╭─ Data
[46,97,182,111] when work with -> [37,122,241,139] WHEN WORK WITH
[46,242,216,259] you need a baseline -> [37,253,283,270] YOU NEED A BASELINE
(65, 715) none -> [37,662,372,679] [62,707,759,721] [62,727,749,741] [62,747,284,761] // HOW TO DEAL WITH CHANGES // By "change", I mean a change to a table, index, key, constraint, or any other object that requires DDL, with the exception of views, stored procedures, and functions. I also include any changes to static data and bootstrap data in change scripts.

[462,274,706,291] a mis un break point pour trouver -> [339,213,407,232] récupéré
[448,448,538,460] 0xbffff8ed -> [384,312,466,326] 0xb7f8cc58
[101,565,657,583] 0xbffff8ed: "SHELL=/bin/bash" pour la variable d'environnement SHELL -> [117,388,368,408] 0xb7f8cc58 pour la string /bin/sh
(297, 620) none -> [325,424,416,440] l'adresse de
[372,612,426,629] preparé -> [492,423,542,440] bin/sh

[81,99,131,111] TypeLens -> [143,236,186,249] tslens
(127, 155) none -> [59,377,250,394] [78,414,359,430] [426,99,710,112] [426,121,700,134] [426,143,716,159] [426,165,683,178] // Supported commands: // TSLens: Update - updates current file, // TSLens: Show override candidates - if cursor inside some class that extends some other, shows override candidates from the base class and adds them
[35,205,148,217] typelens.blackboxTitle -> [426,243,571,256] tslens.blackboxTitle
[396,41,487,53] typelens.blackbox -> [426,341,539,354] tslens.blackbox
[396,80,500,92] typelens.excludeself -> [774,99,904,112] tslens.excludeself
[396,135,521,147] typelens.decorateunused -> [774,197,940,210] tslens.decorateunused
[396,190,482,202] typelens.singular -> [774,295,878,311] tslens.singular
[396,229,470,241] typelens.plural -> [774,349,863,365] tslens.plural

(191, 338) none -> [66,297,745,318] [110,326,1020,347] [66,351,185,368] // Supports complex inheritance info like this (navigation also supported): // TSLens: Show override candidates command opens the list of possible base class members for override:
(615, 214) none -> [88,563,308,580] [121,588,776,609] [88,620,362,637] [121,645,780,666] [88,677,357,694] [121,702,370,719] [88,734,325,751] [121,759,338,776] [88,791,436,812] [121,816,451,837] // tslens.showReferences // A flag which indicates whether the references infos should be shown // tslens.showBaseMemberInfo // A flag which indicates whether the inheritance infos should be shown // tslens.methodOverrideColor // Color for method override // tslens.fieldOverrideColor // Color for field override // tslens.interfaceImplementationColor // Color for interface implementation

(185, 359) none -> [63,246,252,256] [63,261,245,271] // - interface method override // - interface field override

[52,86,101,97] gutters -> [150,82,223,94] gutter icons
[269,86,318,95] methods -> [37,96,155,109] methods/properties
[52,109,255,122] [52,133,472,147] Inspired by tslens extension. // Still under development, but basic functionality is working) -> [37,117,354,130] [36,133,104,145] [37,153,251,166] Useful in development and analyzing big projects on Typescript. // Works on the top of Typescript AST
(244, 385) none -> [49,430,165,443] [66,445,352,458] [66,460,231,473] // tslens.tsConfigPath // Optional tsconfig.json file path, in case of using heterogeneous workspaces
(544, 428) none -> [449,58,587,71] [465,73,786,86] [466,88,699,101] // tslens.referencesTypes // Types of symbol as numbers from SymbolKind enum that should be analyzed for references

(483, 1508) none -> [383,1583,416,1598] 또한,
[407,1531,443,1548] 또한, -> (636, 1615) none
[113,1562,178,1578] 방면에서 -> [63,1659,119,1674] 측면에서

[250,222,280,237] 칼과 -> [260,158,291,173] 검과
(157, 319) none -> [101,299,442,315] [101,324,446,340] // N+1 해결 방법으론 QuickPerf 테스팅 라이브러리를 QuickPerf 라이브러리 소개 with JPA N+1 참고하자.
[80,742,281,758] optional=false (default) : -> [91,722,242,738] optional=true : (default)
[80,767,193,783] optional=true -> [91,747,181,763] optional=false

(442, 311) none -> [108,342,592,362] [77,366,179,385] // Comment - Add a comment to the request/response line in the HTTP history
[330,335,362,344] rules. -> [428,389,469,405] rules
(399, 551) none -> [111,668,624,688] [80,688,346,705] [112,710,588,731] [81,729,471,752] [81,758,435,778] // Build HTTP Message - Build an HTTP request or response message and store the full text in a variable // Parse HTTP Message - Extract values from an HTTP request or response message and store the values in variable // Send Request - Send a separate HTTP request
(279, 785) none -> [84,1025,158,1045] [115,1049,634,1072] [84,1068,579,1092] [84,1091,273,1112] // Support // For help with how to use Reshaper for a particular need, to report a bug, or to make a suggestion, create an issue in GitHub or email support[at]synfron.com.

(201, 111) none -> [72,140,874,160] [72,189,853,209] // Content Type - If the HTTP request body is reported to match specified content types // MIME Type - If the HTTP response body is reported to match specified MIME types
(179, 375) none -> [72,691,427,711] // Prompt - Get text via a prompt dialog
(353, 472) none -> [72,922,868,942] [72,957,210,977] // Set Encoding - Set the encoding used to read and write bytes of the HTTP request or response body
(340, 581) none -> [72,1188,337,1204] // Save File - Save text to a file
╰─
> [Action item]:
Every record should be given again without alteration.

> [Task output]:
[46,97,182,111] when work with -> [37,122,241,139] WHEN WORK WITH
[46,242,216,259] you need a baseline -> [37,253,283,270] YOU NEED A BASELINE
(65, 715) none -> [37,662,372,679] [62,707,759,721] [62,727,749,741] [62,747,284,761] // HOW TO DEAL WITH CHANGES // By "change", I mean a change to a table, index, key, constraint, or any other object that requires DDL, with the exception of views, stored procedures, and functions. I also include any changes to static data and bootstrap data in change scripts.

[462,274,706,291] a mis un break point pour trouver -> [339,213,407,232] récupéré
[448,448,538,460] 0xbffff8ed -> [384,312,466,326] 0xb7f8cc58
[101,565,657,583] 0xbffff8ed: "SHELL=/bin/bash" pour la variable d'environnement SHELL -> [117,388,368,408] 0xb7f8cc58 pour la string /bin/sh
(297, 620) none -> [325,424,416,440] l'adresse de
[372,612,426,629] preparé -> [492,423,542,440] bin/sh

[81,99,131,111] TypeLens -> [143,236,186,249] tslens
(127, 155) none -> [59,377,250,394] [78,414,359,430] [426,99,710,112] [426,121,700,134] [426,143,716,159] [426,165,683,178] // Supported commands: // TSLens: Update - updates current file, // TSLens: Show override candidates - if cursor inside some class that extends some other, shows override candidates from the base class and adds them
[35,205,148,217] typelens.blackboxTitle -> [426,243,571,256] tslens.blackboxTitle
[396,41,487,53] typelens.blackbox -> [426,341,539,354] tslens.blackbox
[396,80,500,92] typelens.excludeself -> [774,99,904,112] tslens.excludeself
[396,135,521,147] typelens.decorateunused -> [774,197,940,210] tslens.decorateunused
[396,190,482,202] typelens.singular -> [774,295,878,311] tslens.singular
[396,229,470,241] typelens.plural -> [774,349,863,365] tslens.plural

(191, 338) none -> [66,297,745,318] [110,326,1020,347] [66,351,185,368] // Supports complex inheritance info like this (navigation also supported): // TSLens: Show override candidates command opens the list of possible base class members for override:
(615, 214) none -> [88,563,308,580] [121,588,776,609] [88,620,362,637] [121,645,780,666] [88,677,357,694] [121,702,370,719] [88,734,325,751] [121,759,338,776] [88,791,436,812] [121,816,451,837] // tslens.showReferences // A flag which indicates whether the references infos should be shown // tslens.showBaseMemberInfo // A flag which indicates whether the inheritance infos should be shown // tslens.methodOverrideColor // Color for method override // tslens.fieldOverrideColor // Color for field override // tslens.interfaceImplementationColor // Color for interface implementation

(185, 359) none -> [63,246,252,256] [63,261,245,271] // - interface method override // - interface field override

[52,86,101,97] gutters -> [150,82,223,94] gutter icons
[269,86,318,95] methods -> [37,96,155,109] methods/properties
[52,109,255,122] [52,133,472,147] Inspired by tslens extension. // Still under development, but basic functionality is working) -> [37,117,354,130] [36,133,104,145] [37,153,251,166] Useful in development and analyzing big projects on Typescript. // Works on the top of Typescript AST
(244, 385) none -> [49,430,165,443] [66,445,352,458] [66,460,231,473] // tslens.tsConfigPath // Optional tsconfig.json file path, in case of using heterogeneous workspaces
(544, 428) none -> [449,58,587,71] [465,73,786,86] [466,88,699,101] // tslens.referencesTypes // Types of symbol as numbers from SymbolKind enum that should be analyzed for references

(483, 1508) none -> [383,1583,416,1598] 또한,
[407,1531,443,1548] 또한, -> (636, 1615) none
[113,1562,178,1578] 방면에서 -> [63,1659,119,1674] 측면에서

[250,222,280,237] 칼과 -> [260,158,291,173] 검과
(157, 319) none -> [101,299,442,315] [101,324,446,340] // N+1 해결 방법으론 QuickPerf 테스팅 라이브러리를 QuickPerf 라이브러리 소개 with JPA N+1 참고하자.
[80,742,281,758] optional=false (default) : -> [91,722,242,738] optional=true : (default)
[80,767,193,783] optional=true -> [91,747,181,763] optional=false

(442, 311) none -> [108,342,592,362] [77,366,179,385] // Comment - Add a comment to the request/response line in the HTTP history
[330,335,362,344] rules. -> [428,389,469,405] rules
(399, 551) none -> [111,668,624,688] [80,688,346,705] [112,710,588,731] [81,729,471,752] [81,758,435,778] // Build HTTP Message - Build an HTTP request or response message and store the full text in a variable // Parse HTTP Message - Extract values from an HTTP request or response message and store the values in variable // Send Request - Send a separate HTTP request
(279, 785) none -> [84,1025,158,1045] [115,1049,634,1072] [84,1068,579,1092] [84,1091,273,1112] // Support // For help with how to use Reshaper for a particular need, to report a bug, or to make a suggestion, create an issue in GitHub or email support[at]synfron.com.

(201, 111) none -> [72,140,874,160] [72,189,853,209] // Content Type - If the HTTP request body is reported to match specified content types // MIME Type - If the HTTP response body is reported to match specified MIME types
(179, 375) none -> [72,691,427,711] // Prompt - Get text via a prompt dialog
(353, 472) none -> [72,922,868,942] [72,957,210,977] // Set Encoding - Set the encoding used to read and write bytes of the HTTP request or response body
(340, 581) none -> [72,1188,337,1204] // Save File - Save text to a file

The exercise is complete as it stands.